Agudicé el oído, pero las palabras del pirata se me escapaban. Con la boca en el estado en que la tenía era difícil distinguir un sonido del otro, y el diálogo con Golondrina me llegaba únicamente a medias. Tenía la voz quebrada y temblorosa, le prometió la mitad de la carga si podía ayudarla a recuperar a su gente, pues aseguraba que para nuestro pueblo era más importante que regresáramos sanos y salvos que las riquezas que nuestro comercio pudiera generar, aunque no falló en hacer hincapié en lo pobre que se había vuelto la zona en los últimos años. El capitán pretendía sentir compasión, pero su nave irradiaba muerte. Asesinatos violentos habían sido cometidos allí, no en combate, de manera justa, sino algo mucho más siniestro y oculto. De no haber sido porque realmente los necesitábamos, le habría aconsejado a Golondrina que esperásemos por otro barco, el gran problema claro, era que no teníamos tiempo que perder.

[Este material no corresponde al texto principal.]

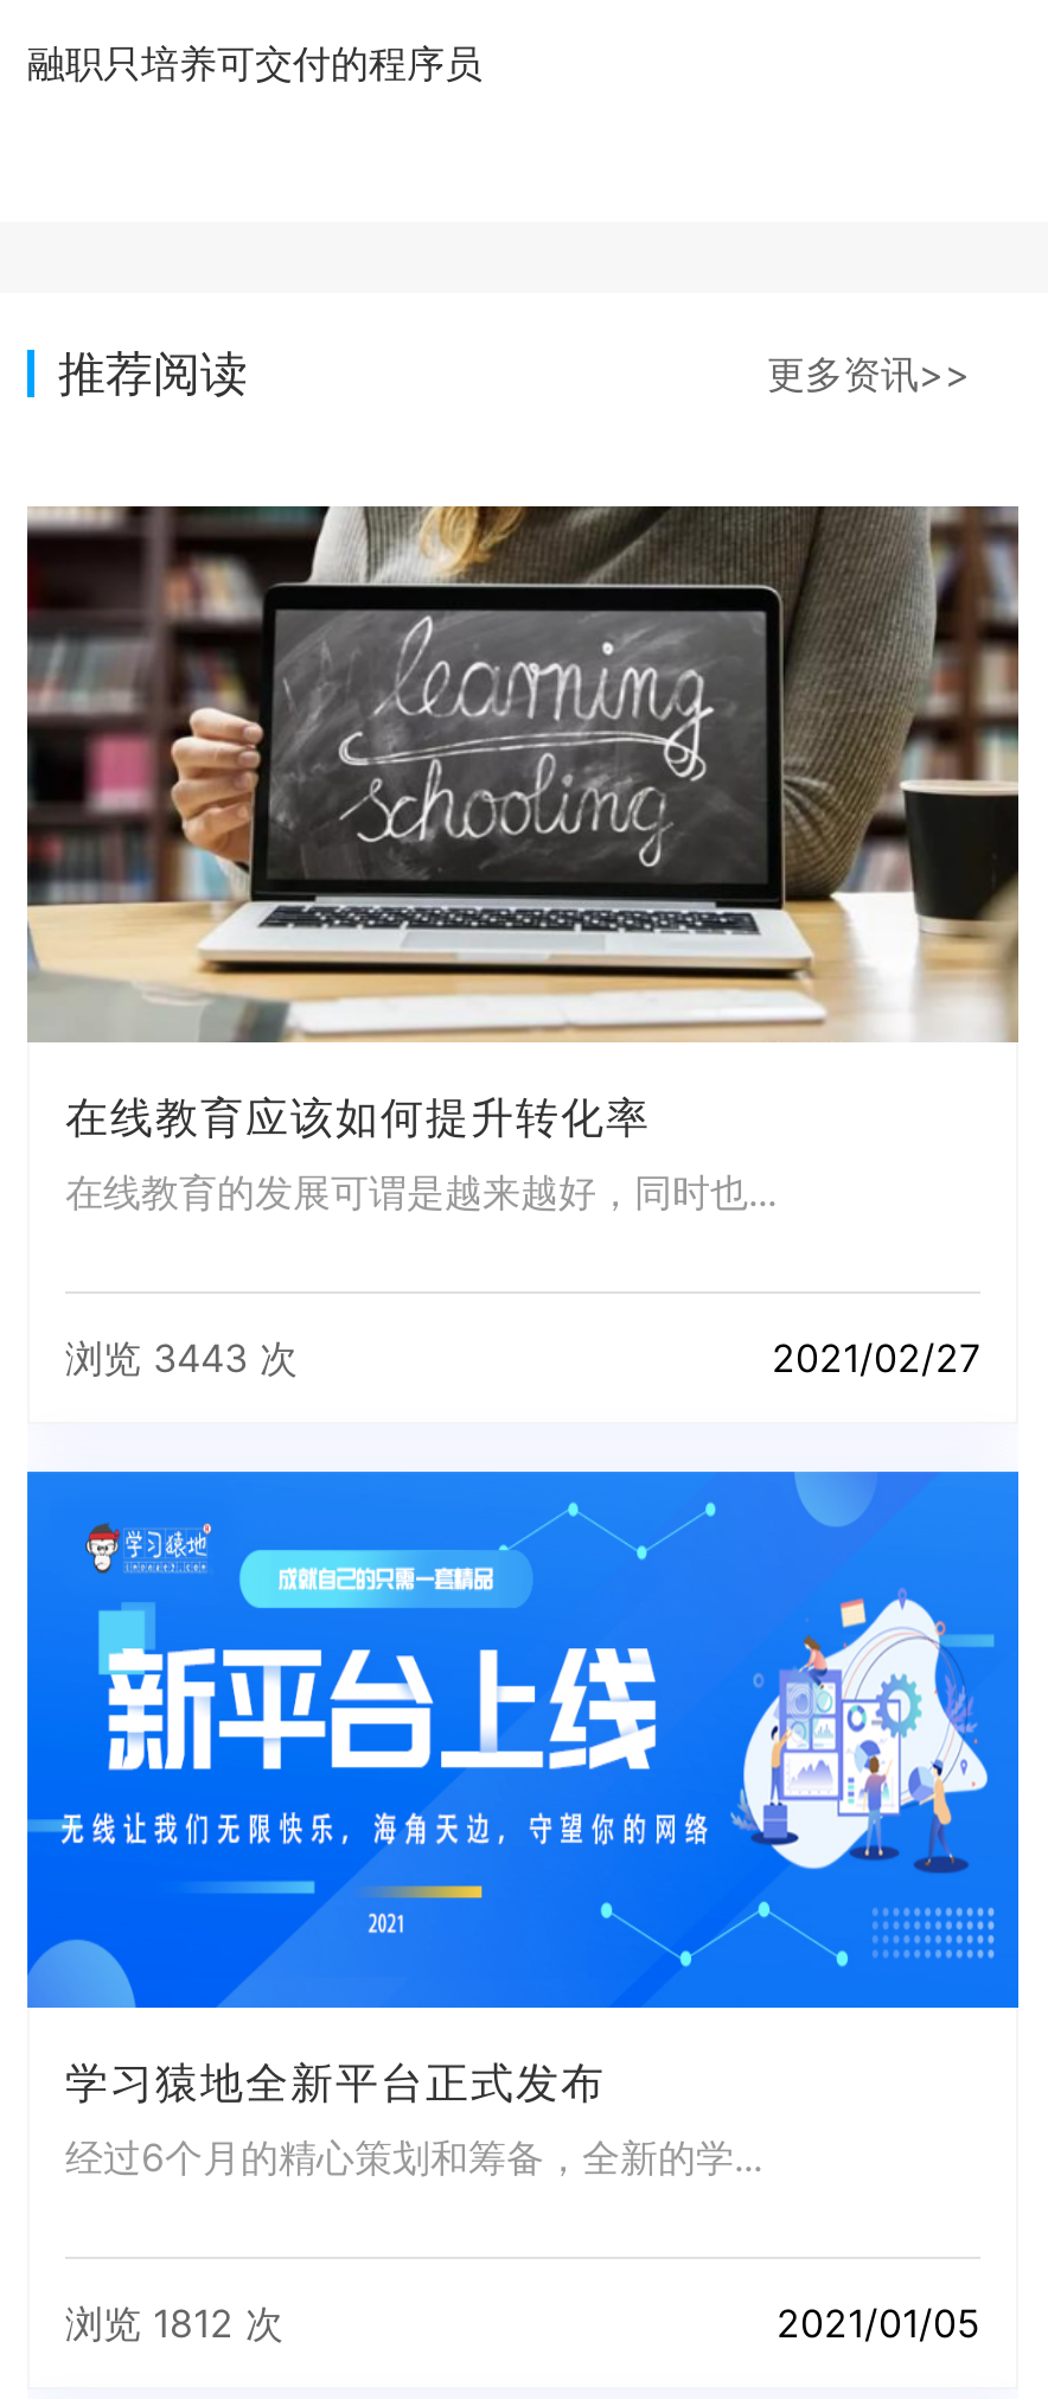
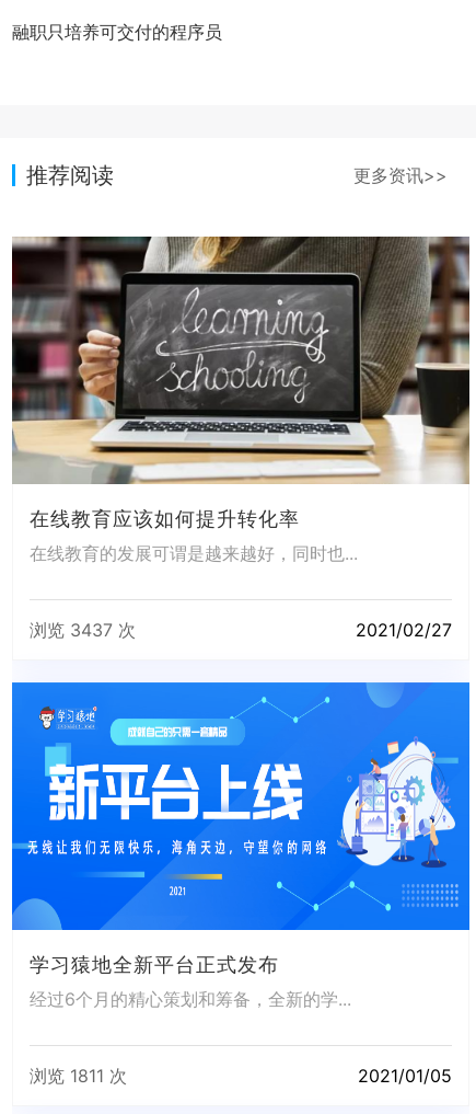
[65,1334,298,1381] 浏览 3443 次 -> [30,619,136,641] 浏览 3437 次
[65,2299,283,2347] 浏览 1812 次 -> [30,1065,127,1087] 浏览 1811 次

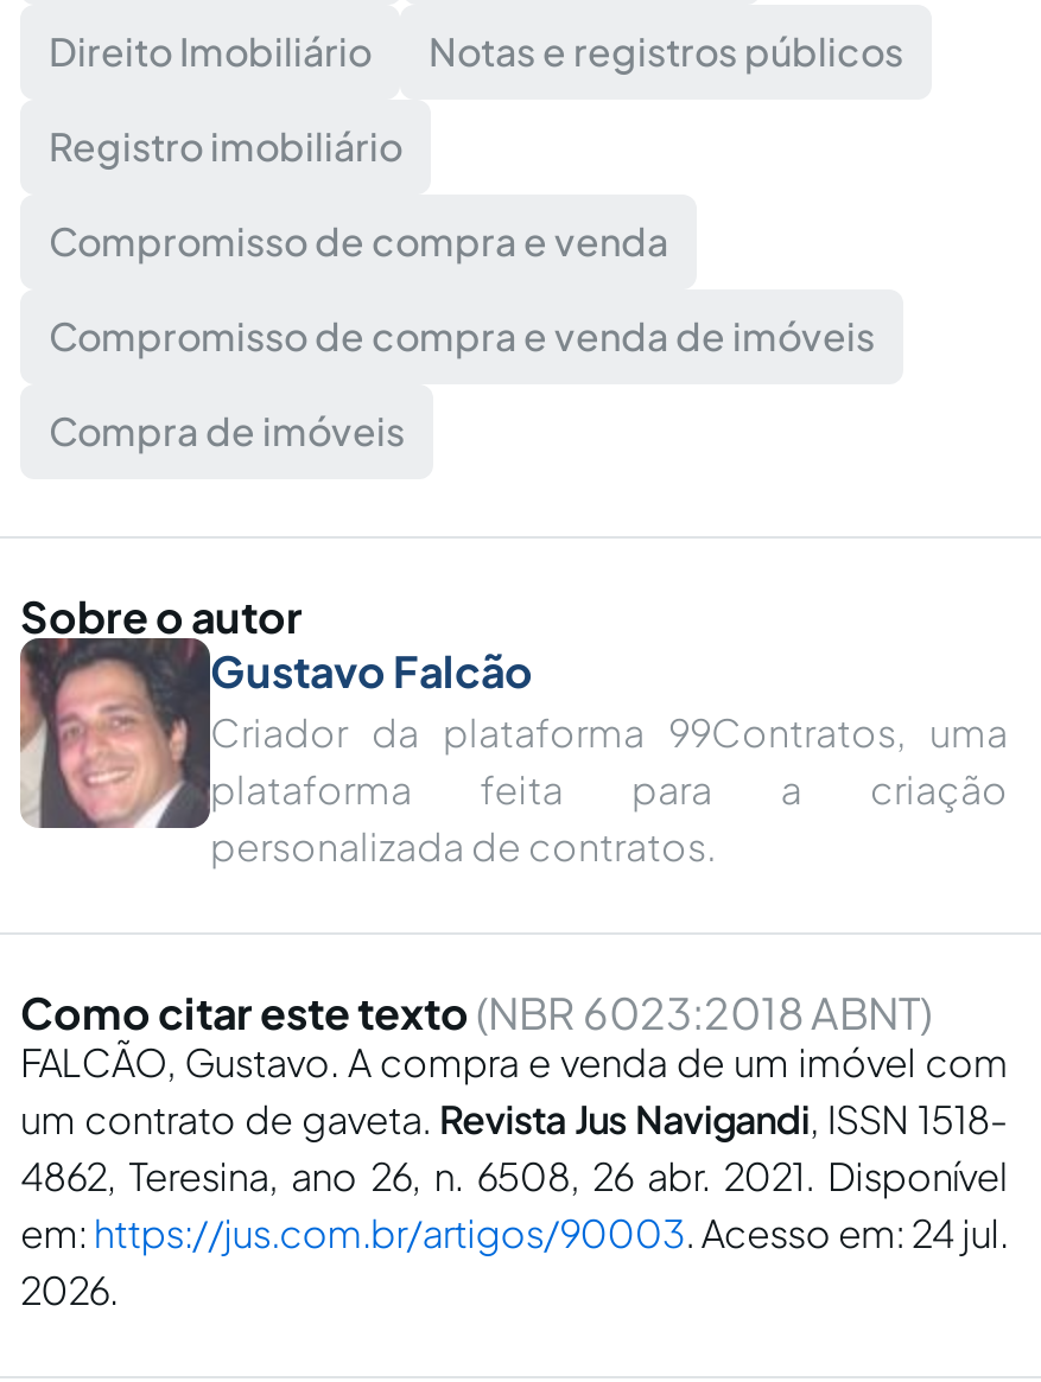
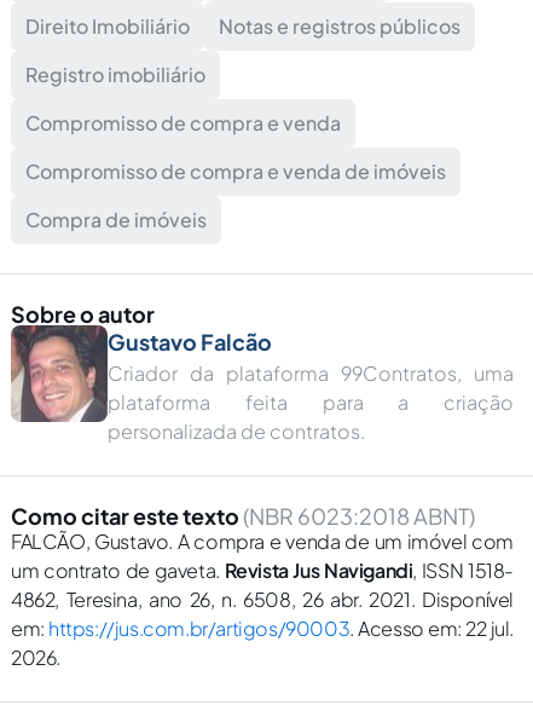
[20,1206,1008,1256] em: https://jus.com.br/artigos/90003. Acesso em: 24 jul. -> [11,615,514,640] em: https://jus.com.br/artigos/90003. Acesso em: 22 jul.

El capitán entonces le ofreció la mano a nuestra jefa y le palmeó la espalda con cuidado. Golondrina le regaló su mejor expresión de alivio, y el hombre debía de creerla extremadamente tonta, pues parecía satisfecho. Le hizo un gesto a sus hombres para que cruzaran al Queltehue y ellos obedecieron encantados. Las tripulantes los saludaron encantados, entrelazando sus brazos con los de ellos y contándoles prontamente aquello que aquejaba sus corazones. Los hombres hincharon el pecho, orgullosos de la hazaña de su capitán, desde ya saboreando su recompensa; al final de todo aquello, tendrían nuestro tesoro y a las mujeres.